I think (note: think, since I have no previous experience to base it on) that I may deeply love someone. Funny thing is: it’s impossible. Let me tell you why:
Fact no 1: He’s not single.
Fact no 2: He’s very religious
Fact no 3: He wasn't brought up in the same culture as me
Fact no 4: He’s not currently living anywhere near here
Funny, heh?
Hilarious.
Let’s for a second ignore facts no 1, and 4. I was brought up by deeply prejudiced parents, in a deeply divided country, in a very violent, intolerant community. So, even though Fact no 1 should already be enough to force my heart into some kind of rational decision, facts 2 & 3 makes even the possibility of ever being able to love him openly, a silly daydream. Which doesn’t stop me from dreaming it though, on a daily basis. I dream of having his child, a beautiful little girl with huge, dark eyes, that make you shiver when they turn on you (like her daddy’s do). The problem is, even in the dream, I can’t seem to get out of my bedroom with her, because she will be forever a novelty, living inbetween 2 seperate worlds. In my world, having me as a mommy and him as a daddy, would make her an oddity …… something strange and therefore unacceptable. I have talked about having a second child even if I’m not in a relationship, simply because I would love to, and this man is the man that I want to do that with, even if he won’t be a father, husband, lover, or steady feature in our lives. He is committed to a girl who earns a great deal more, has a very high standing in their society, and even though it is a very convenient relationship, it was by no means an unwanted match. He is pretty serious about his religion, and chose a woman of the same faith (obviously). Being a male born into his community, he was spoilt rotten as child, and expects obedience and ignorance from a wife. Which hardly describes me, on any day. He tells me he’s not coming back here, but keeps contact with me, only with me, out of the group of friends we shared, when he was here. That makes me ache, and keeps me hanging on to a very thin thread, which I sometimes think, exists only in my heart, and that, in reality, I’m clutching at nothing, and only my silly heart is making me stand.

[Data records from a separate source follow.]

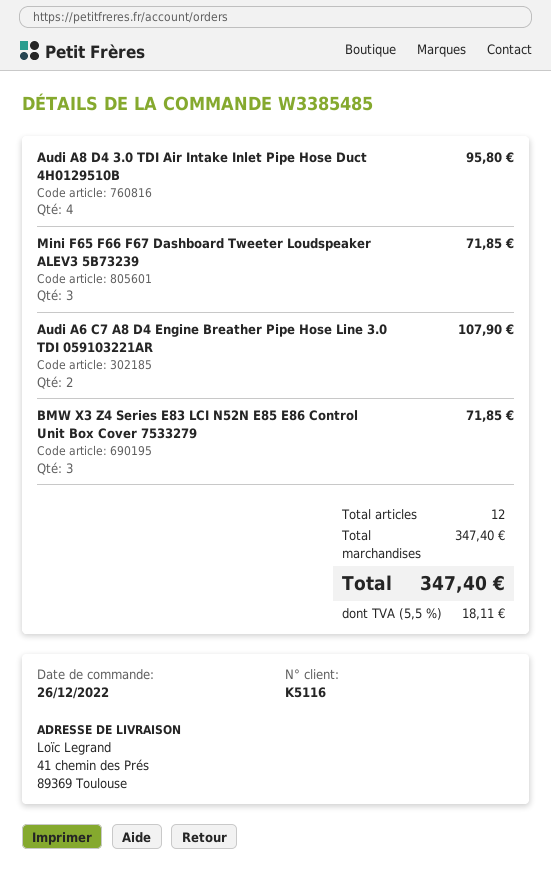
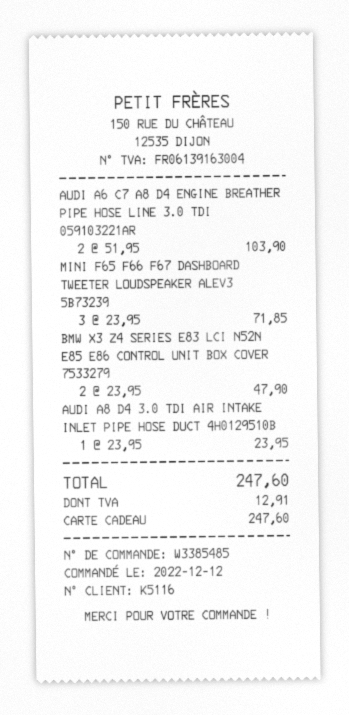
order date: 2022-12-26 -> 2022-12-12
Audi A8 D4 3.0 TDI Air Intake Inlet Pipe Hose Duct 4H0129510B: 4 for 95.80 -> 1 for 23.95
Audi A6 C7 A8 D4 Engine Breather Pipe Hose Line 3.0 TDI 059103221AR: 2 for 107.90 -> 2 for 103.90
BMW X3 Z4 Series E83 LCI N52N E85 E86 Control Unit Box Cover 7533279: 3 for 71.85 -> 2 for 47.90
tax: 18.11 -> 12.91
total: 347.40 -> 247.60

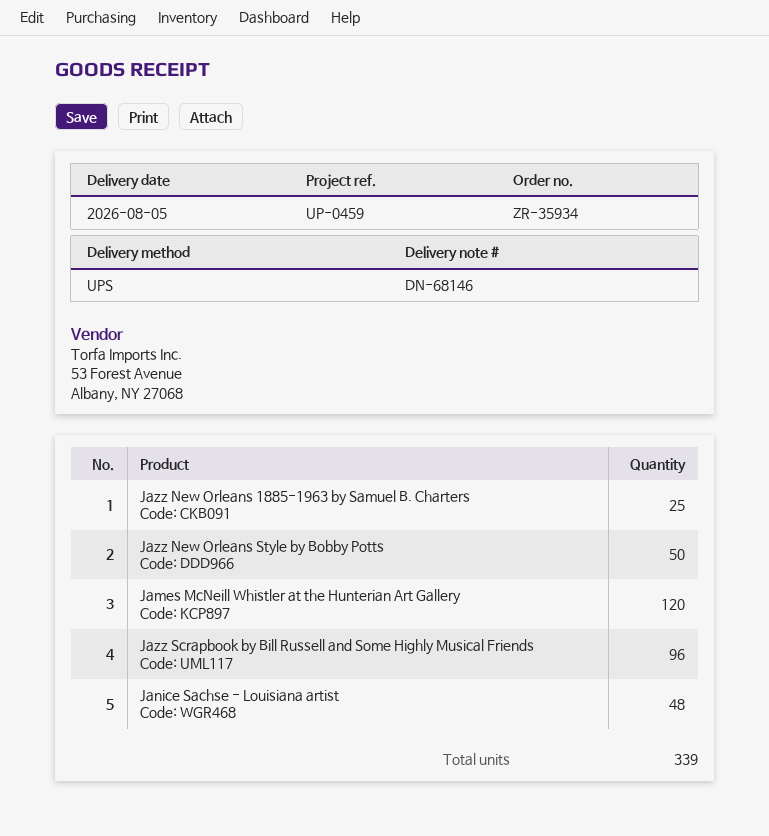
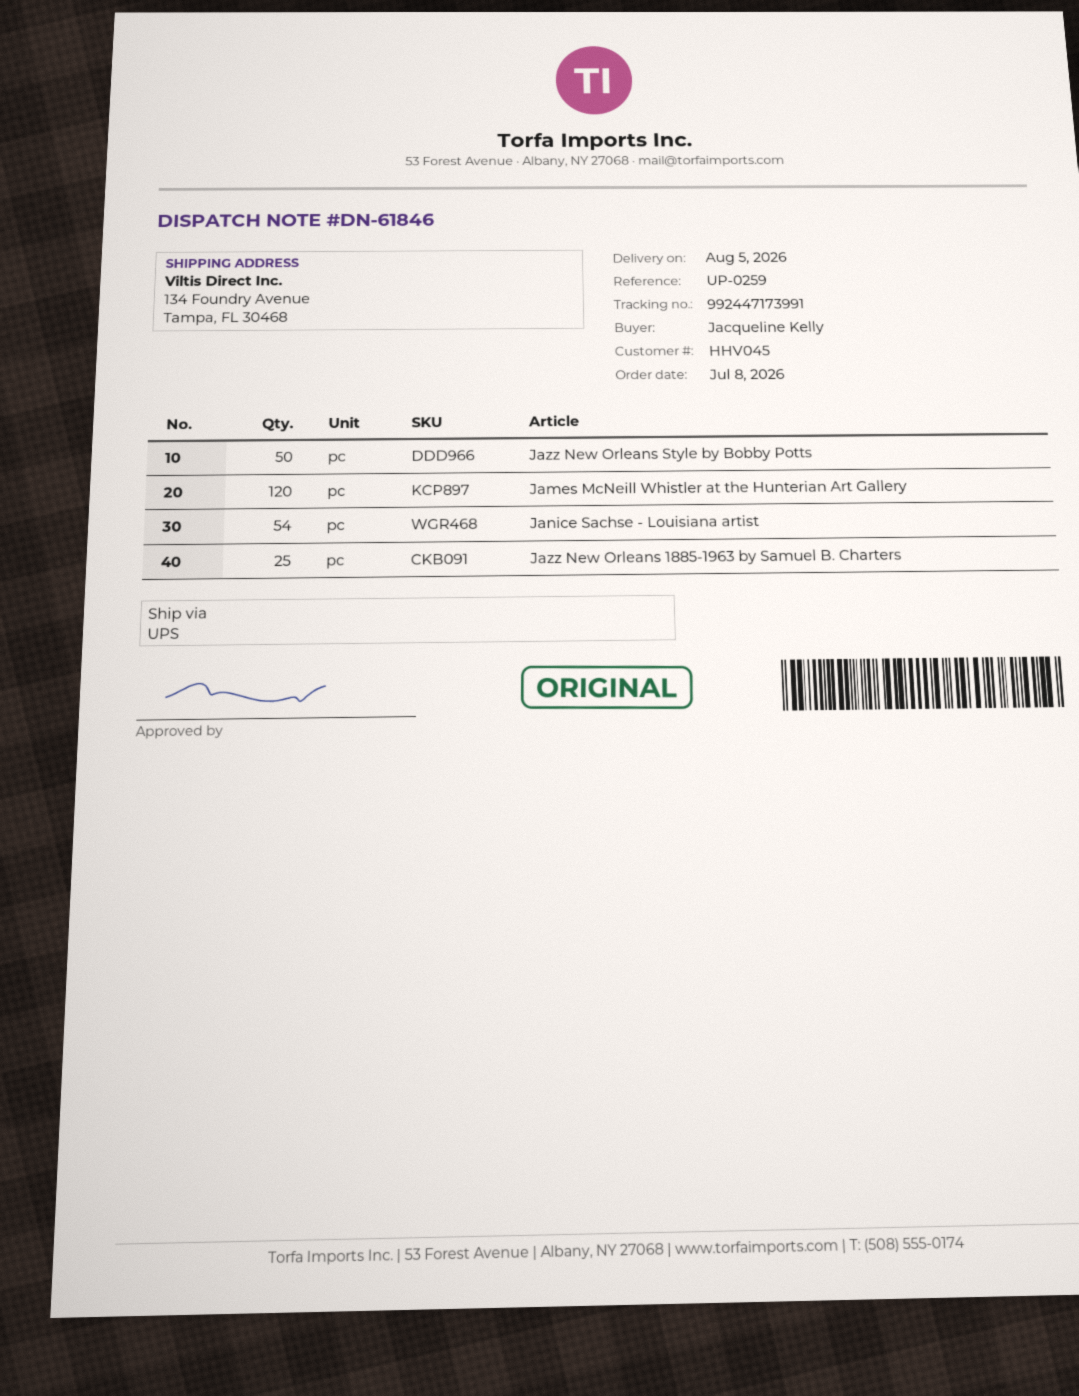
delivery note number: DN-68146 -> DN-61846
reference: UP-0459 -> UP-0259
Jazz Scrapbook by Bill Russell and Some Highly Musical Friends: 96 -> none
Janice Sachse - Louisiana artist: 48 -> 54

I have never told all this, I have 2 people I have thought of telling, but 1 is a mutual friend. The second is my mom, and no matter how open-minded and free thinking she is, I don’t think she’d understand this. So now I carry this around, for going on 2 years. I think it’s getting too much for me, I miss him every day, and whenever it gets too much, it’s like he picks up on that, and he e-mails me. I think about him every day, I listen to songs that describe how I feel about him, and wish I could let him know. It feels like I’ll have to carry this burden for the rest of my life, and like this will forever keep me from loving completely. Thing is, I don’t think I mind that, I don’t want to stop, or even try to stop my feelings for him. I feel as if it would make my life less than it is. That without this ache I would be anchorless, and just float into a dimension without sound, or touch, like your body feels when you stay under water a long time…… like it’s gone, and nothing can reach you. I don’t want that. Even aching for him is better than being numb.
So, I’m living ‘ in the meantime’ until something happens. And not living, until something happens. Impossible. Funny, heh?